Inhibition of steroidogenesis in cultured Leydig tumor cells by 22-amino-23,24-bisnor-5-cholen-3 beta-O1 and (20R) 20-phenyl-5-pregnene-3 beta,20-diol.

Using the cholesterol side-chain cleavage enzyme purified from bovine adrenals, we have previously shown that 22-amino-23,24-bisnor-5-cholen-3-beta-ol (22-ABC) and (20R) 20-phenyl-5-pregnene-3 beta, 20 diol (20-PPD) are potent competitive inhibitors of this enzyme.

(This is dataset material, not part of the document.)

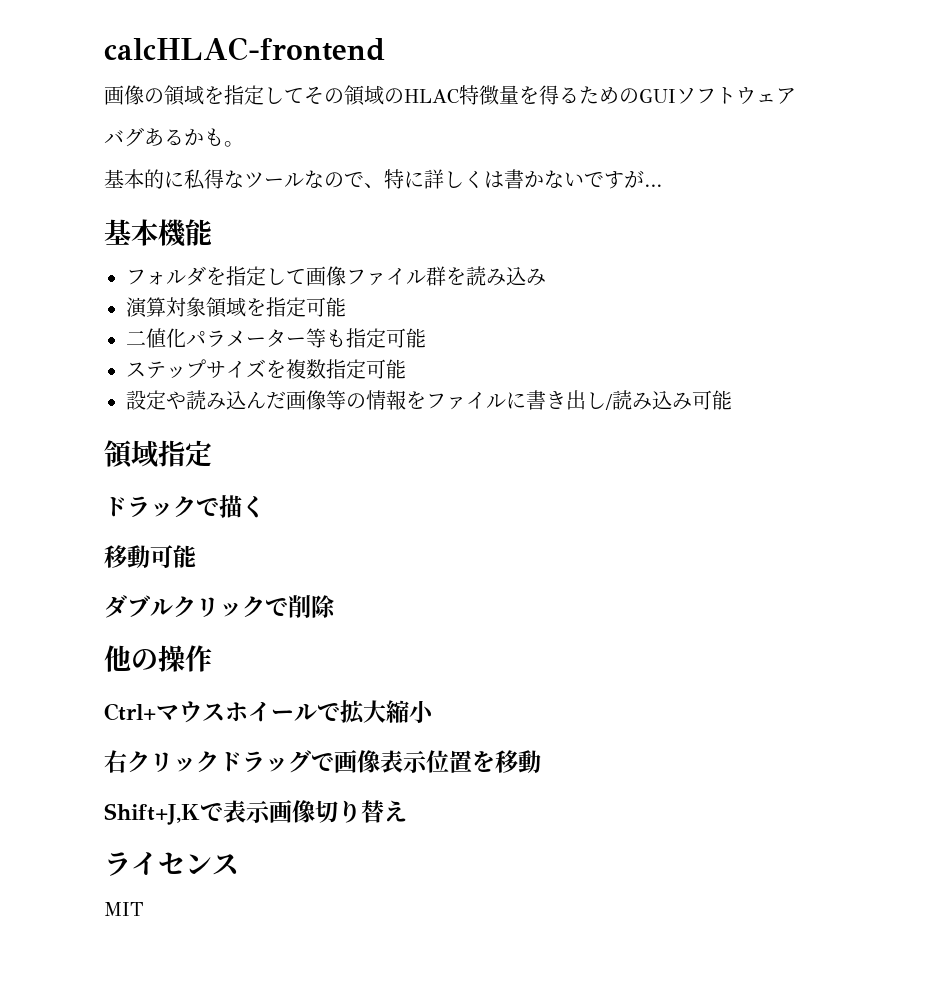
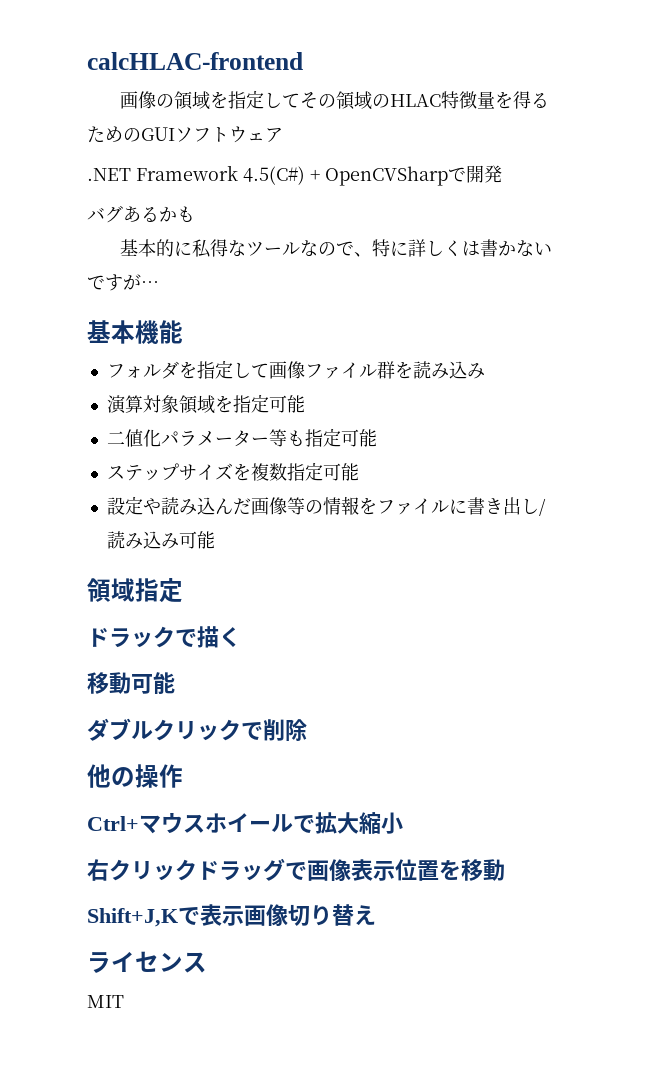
(796, 96) none -> [87,165,502,186] // .NET Framework 4.5(C#) + OpenCVSharpで開発
[224,141,244,147] 。 -> (195, 214) none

The studies presented herein were designed to characterize the effects of these new inhibitors on steroid production by intact cells. Using cultured Leydig tumor cells, we compared the effects of 22-ABC, 20-PPD, and aminoglutethimide (a well-known inhibitor of the cholesterol side-chain cleavage enzyme) on hormone-stimulated steroidogenesis. Our results show that these compounds inhibit steroid production in a dose-dependent manner and that 20-PPD and 22-ABC are about 100 and 4 times more active, respectively, than aminoglutethimide. In these cells, the inhibitory effects of the new compounds seem to be localized exclusively at the conversion of cholesterol to pregnenolone.